The four characteristics include:

  1. Intentionality
  2. Use Evidence and Impact Data in Investment Design
  3. Manage Impact Performance
  4. Contribute to the Growth of the Industry

You can read more about what each of these characteristics entails in the brief two-page document:

So what does mean for startups?

Well, for starters, the impact investing ecosystem is getting too big for any company — regardless of its size or how long it’s been in business — to ignore . Investors are looking for opportunities to invest in companies that generate financial returns through the creation of environmental and social value.

The data on impact investments and the types of companies and deals that impact investors most seek is still in the early stages of being consolidated. But, while far from perfect, it can still shed some light on what startups might do to better position themselves to be attractive to impact investors.

For example, ImpactSpace, an open data platform includes information on 6,688 impact companies, 3,326 investors and 4,911 deals.

The Beta version of the Impact Investor Network Map — a partnership between ImpactSpace, CrunchBase and The Case Foundation — further illustrates these findings.

Its recently released “Insights” also highlights areas where the data is incomplete, especially because of a lack of information-sharing around investment and performance data. Only 36.3% of investments reported have disclosed the investment round, and 41.6% of investments shared have included the dollar amount invested. Seed investments represent the majority of those deals reported.

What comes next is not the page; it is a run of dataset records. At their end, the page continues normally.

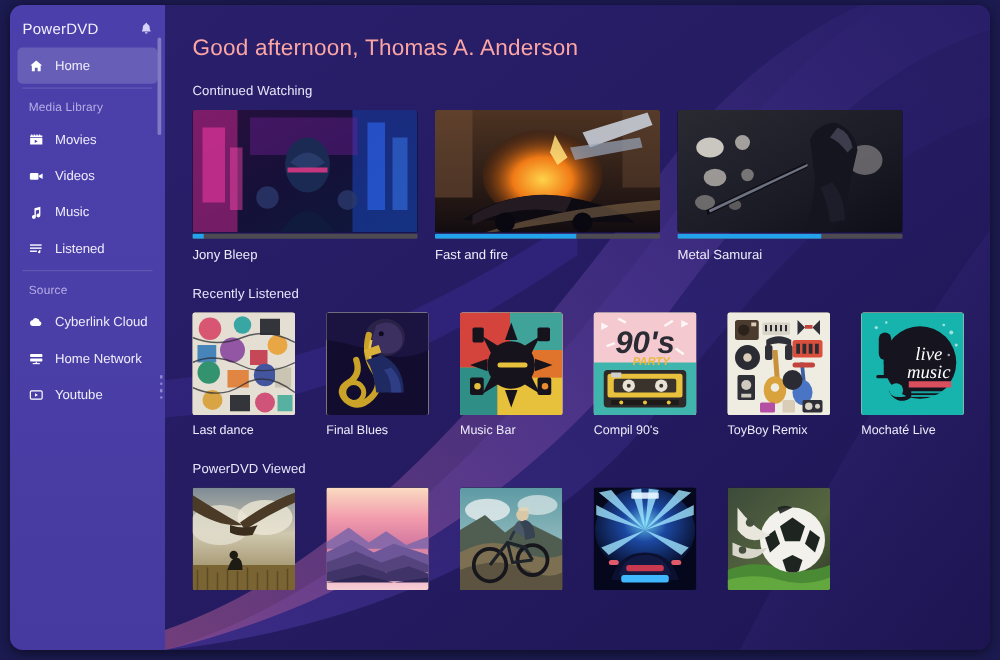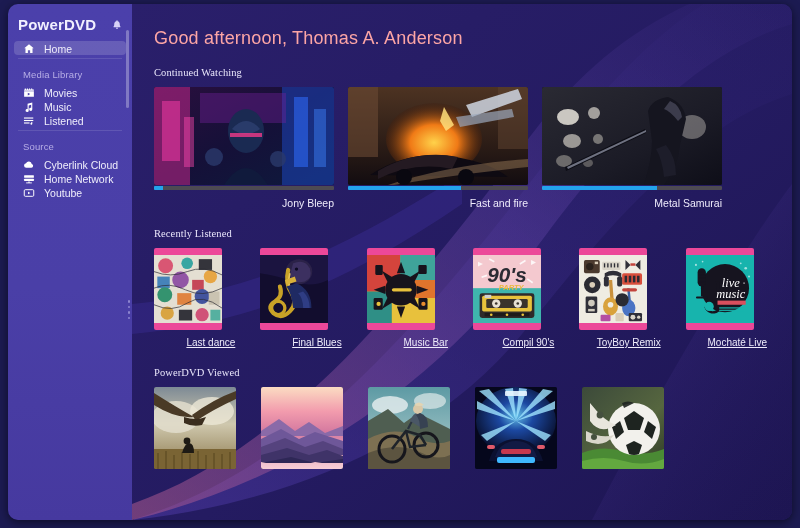--- a/index.html
+++ b/index.html
@@ -38,10 +38,10 @@
     gap: 6px;
   }
   .brand-title {
-    font-size: 15px;
+    font-size: 12px;
     letter-spacing: .2px;
     color: #f2f0ff;
-    font-weight: 700;
+    font-weight: 400;
     white-space: nowrap;
   }
   .bell {

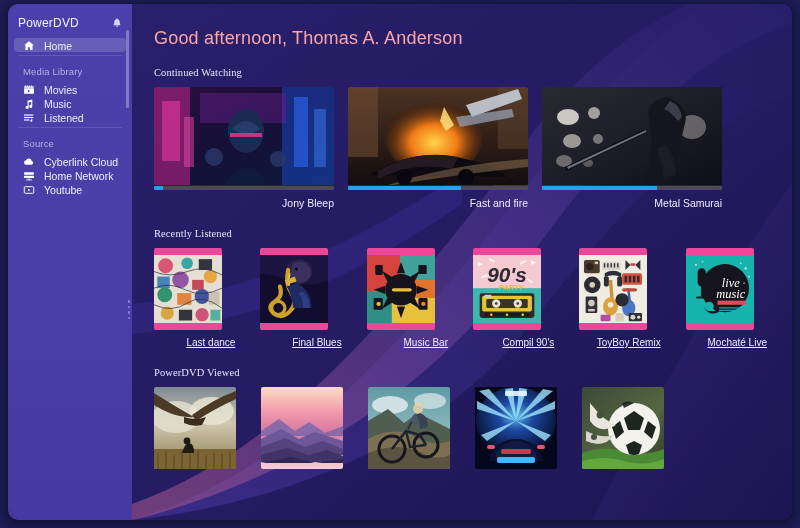--- a/index.html
+++ b/index.html
@@ -52,9 +52,9 @@
   }
 
   .nav-item {
-    display: flex; align-items: flex-end;
+    display: flex; align-items: center;
     gap: 9px;
-    height: 14px;
+    height: 29px;
     margin: 0 6px;
     padding: 0 8px;
     border-radius: 4px;

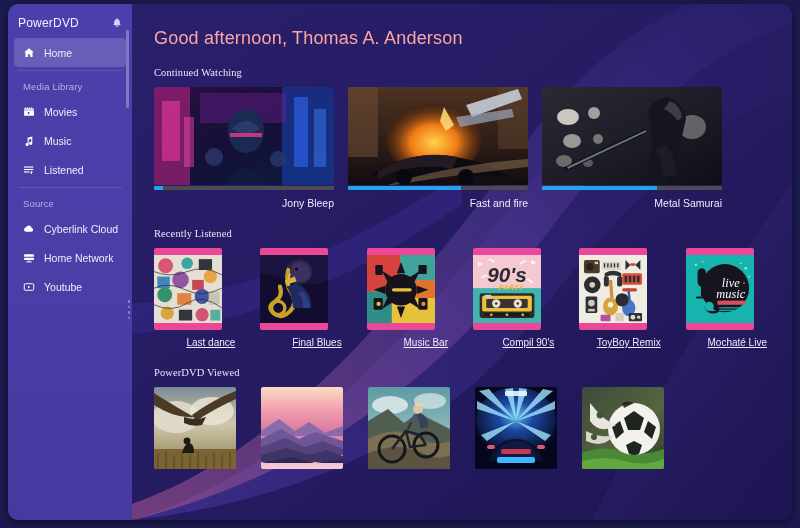--- a/index.html
+++ b/index.html
@@ -134,7 +134,6 @@
     color: #e9e6fb;
     margin-bottom: 9px;
     letter-spacing: .1px;
-    font-family: Liberation Serif, serif;
   }
   .section { margin-bottom: 19px; }
 

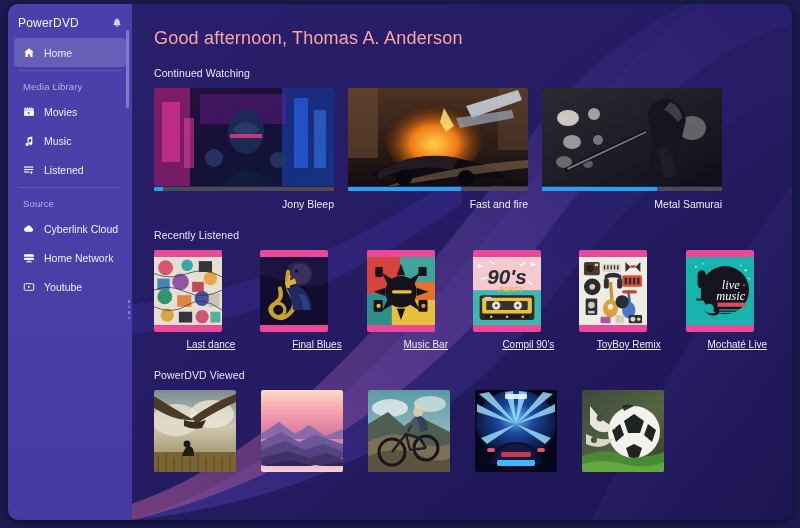--- a/index.html
+++ b/index.html
@@ -236,6 +236,15 @@
     </div>
 
 
+    <div class="nav-item">
+      <span class="ic">
+        <svg viewBox="0 0 16 16" width="12" height="12" fill="currentColor">
+          <rect x="1.2" y="4.4" width="9.2" height="7.2" rx="1.3"></rect>
+          <path d="M11 7.3 14.8 5v6l-3.8-2.3z"></path>
+        </svg>
+      </span>
+      <span>Videos</span>
+    </div>
 
 
     <div class="nav-item">

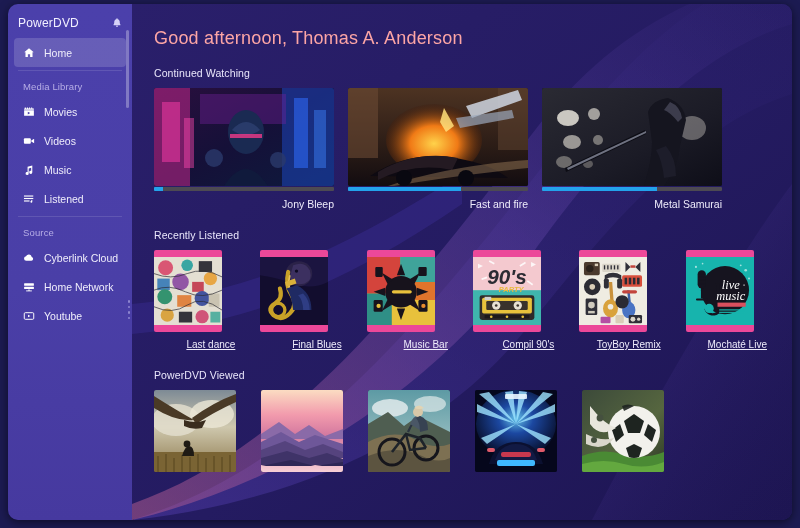--- a/index.html
+++ b/index.html
@@ -163,7 +163,7 @@
     display: block;
   }
   .cw-label {
-    text-align: right;
+    text-align: left;
     font-size: 10.5px;
     color: #eeebfb;
     margin-top: 7px;

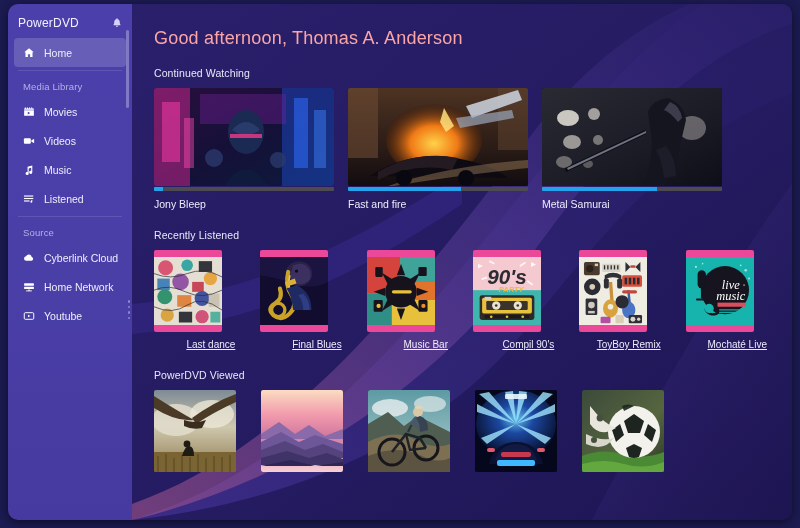--- a/index.html
+++ b/index.html
@@ -172,10 +172,10 @@
   
   .rl-tile { width: 82px; margin-right: 25px; }
   .rl-art {
-    width: 68px; height: 82px;
+    width: 82px; height: 82px;
     border-radius: 2px;
     overflow: hidden;
-    background: #ec4899;
+    background: #fef9c3;
   }
   .rl-art svg { display:block; width:100%; height:100%; }
   .rl-label {

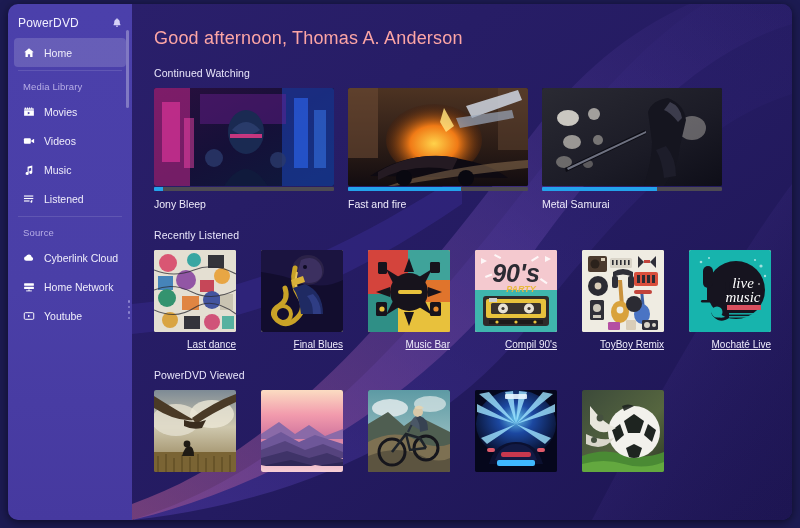--- a/index.html
+++ b/index.html
@@ -179,12 +179,11 @@
   }
   .rl-art svg { display:block; width:100%; height:100%; }
   .rl-label {
-    text-align: right;
+    text-align: left;
     font-size: 10px;
     color: #eeebfb;
     margin-top: 7px;
     white-space: nowrap;
-    text-decoration: underline;
   }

Efforts to define the impact investing market and what’s included (and not) means that startups aren’t going to be able to “fake it” when it comes to demonstrating social and environmental impact.

Intentionality — defined by the GIIN as an intentional desire to contribute to measurable social or environmental benefit — is what differentiates impact investing from other investment approaches.

Startups have the advantage of being intentional with their social and environmental impact from the beginning.

More and more, investors are incorporating Sustainable Development Goals (aka Global Goals) reporting into their investment decisions. Many companies who have received impact investments now are required to use the SDGs as a framework for guiding and reporting on their impact.

Five years ago when we started our exploration of the space, the Venn overlap diagram for startups and impact investing was small. Today, in the first quarter of 2019, the overlap is much greater.

The sweet spot is expanding.

This means that more funding resources are available for more startups that clearly commit to having a positive impact on the world. This is a good trend, both for your business and for the world.